Muddy Mags

After taking a very easy Friday (70 minute spin) I was back on the training wagon for the weekend.

Dennis and I started our Saturday with a 5500 meter swim. Nothing particularly fancy with a pattern of:

5 x 500
4 x 400
3 x 300
2 x 200
1 x 100

The 500s and 400s were a moderate mix of intensities. The 300s were a descending set. The 200 finished with an IM round for time. 100 c/d.

After finishing I looked up at the not-so-inviting weather in the mountains and debated whether or not I should head up high to run Magnolia Road. The previous night/day had given us rain in the valley with snow up high. I hoped the warm morning sun would have dried the road out so a couple hours after swimming I found myself up at 8200 feet on my favorite road.

The road was immediately damp (its dirt), but it did not have that deep soak that creates heavy mud. A couple miles later was a different story. I was slipping and sliding and the cars that passed me were running me into the deeper goop. Nevertheless, I kept it rolling as some dry(well, drier) relief consistently showed itself. The other issuse at hand were the cold temps, the demoralizing headwind and the vey intimidating clouds that seemed to be on the horizon in every direction.

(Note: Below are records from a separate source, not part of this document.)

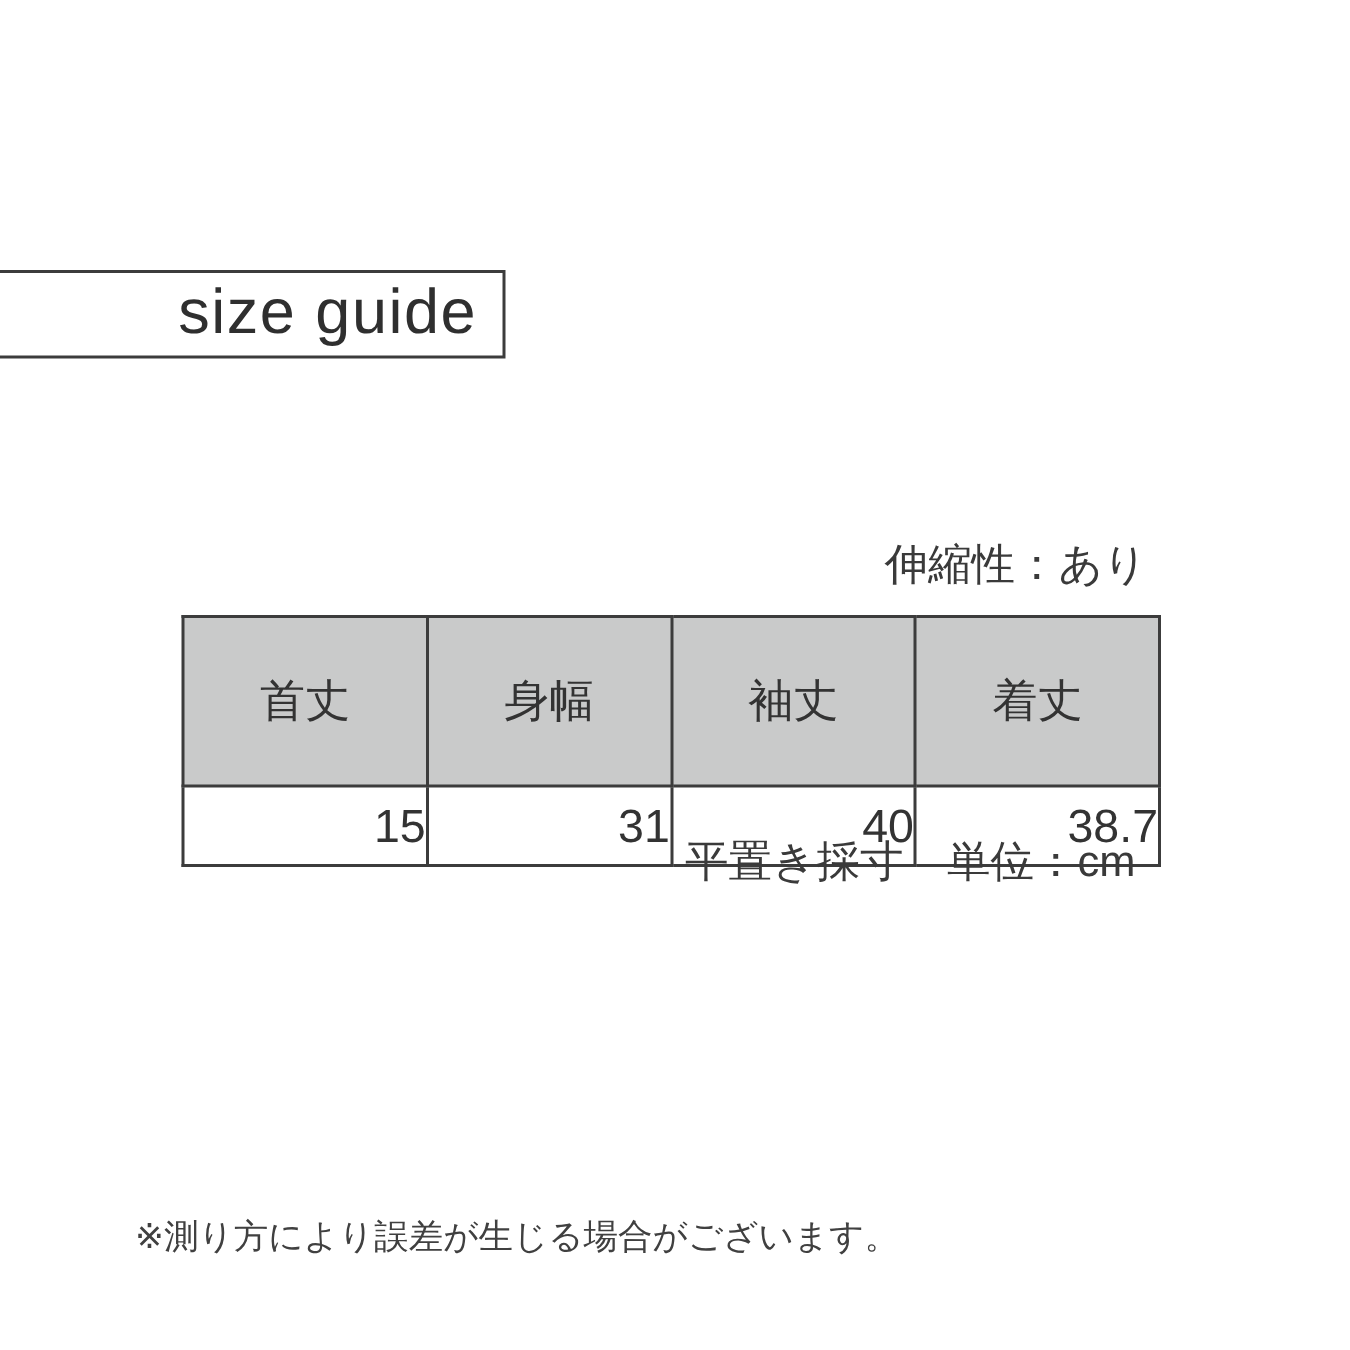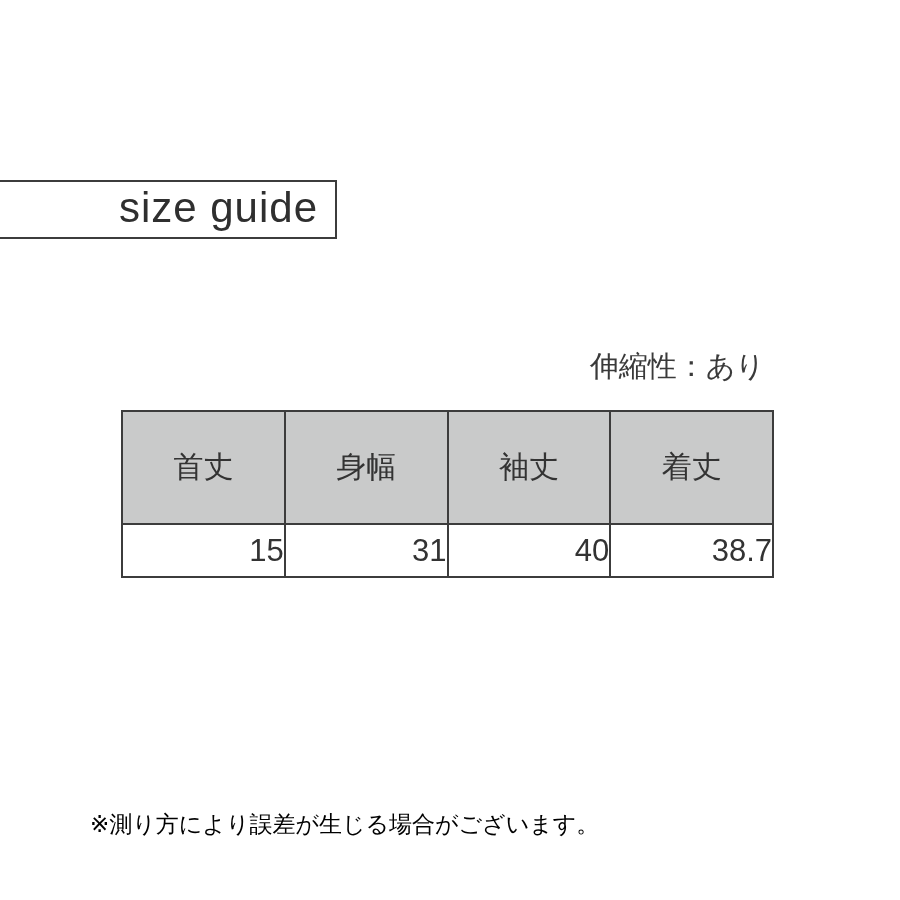--- a/index.html
+++ b/index.html
@@ -35,21 +35,21 @@
     font-size: 42px;
     font-weight: 400;
     letter-spacing: 1px;
     color: #2f2f2f;
     line-height: 1;
     padding-bottom: 4px;
   }
   
   .elasticity {
     position: absolute;
-    top: 300px;
+    top: 311px;
     right: 135px;
     font-size: 29px;
     line-height: 36px;
     color: #3a3a3a;
   }
   
   .size-table {
     position: absolute;
     left: 121px;
     top: 362px;
@@ -85,21 +85,21 @@
     line-height: 40px;
     color: #3a3a3a;
   }
   
   .disclaimer {
     position: absolute;
     left: 90px;
     top: 761px;
     font-size: 23px;
     line-height: 31px;
-    color: #000000;
+    color: #404040;
   }
   .disclaimer-line-2 {
     margin-left: 26px;
   }
 </style>
 </head>
 <body>
 
 <div class="canvas">
 
@@ -121,18 +121,19 @@
     <tbody>
       <tr>
         <td>15</td>
         <td>31</td>
         <td>40</td>
         <td>38.7</td>
       </tr>
     </tbody>
   </table>
 
+  <div class="measure-note">平置き採寸　単位：cm</div>
 
   <div class="disclaimer">
     <div class="disclaimer-line-1">※測り方により誤差が生じる場合がございます。</div>
   </div>
 
 </div>
 
 </body></html>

The weather was really becoming a concern to me because if it started downpouring I could be a serious candidate for hyopthermia. I seemed to be barely producing enough heat without the rain. Fortunately, as I made my way back down the road it appeared that the weather would hold out long enough for me to finish my session. And amazingly enough I had not been sprayed with mud by any passing cars.

Until I was 3 miles from finishing. Then a truck gave me an uber spray.

Awesome. I needed that. Without that, it would have just been another easy, uneventful day on Magz.

I finished up the 17 mile run and I felt pretty damn wiped out with the long swim, long run combo. I headed back down to Btown and managed a one hour recovery spin before the sky started falling again.

Sunday was much like Saturday; only colder. I rolled out around 10:00a.m. with two jerseys, base layer, wind vest, knee warmers, arm warmers, skull cap, and booties. I still felt like I could rock some more clothes without being hot.

I had hoped for a 6 hour ride when I originally planned the week, but the weather was looking to be pretty rough. It was only two hours into the session when I found myself time trialing back south to avoid those black clouds. I made it back to Boulder after 3:30 of riding and I thought I could knock out some extra climbing so I headed over to Lee hill and upped my ride time to 4.5 hours plus before calling it a day in the rain. The session was shorter than I wanted, but I ended up getting more quality than I had probably planned. I logged over 2 hours of steady-state riding and another 45 minutes of hard climbing.

So that concludes my ten day training block. It ended up just shy of 50 hours which is a good thing. I find it to be better to fall just shy of your training goals. It allows you to occassionally exceed your racing goals.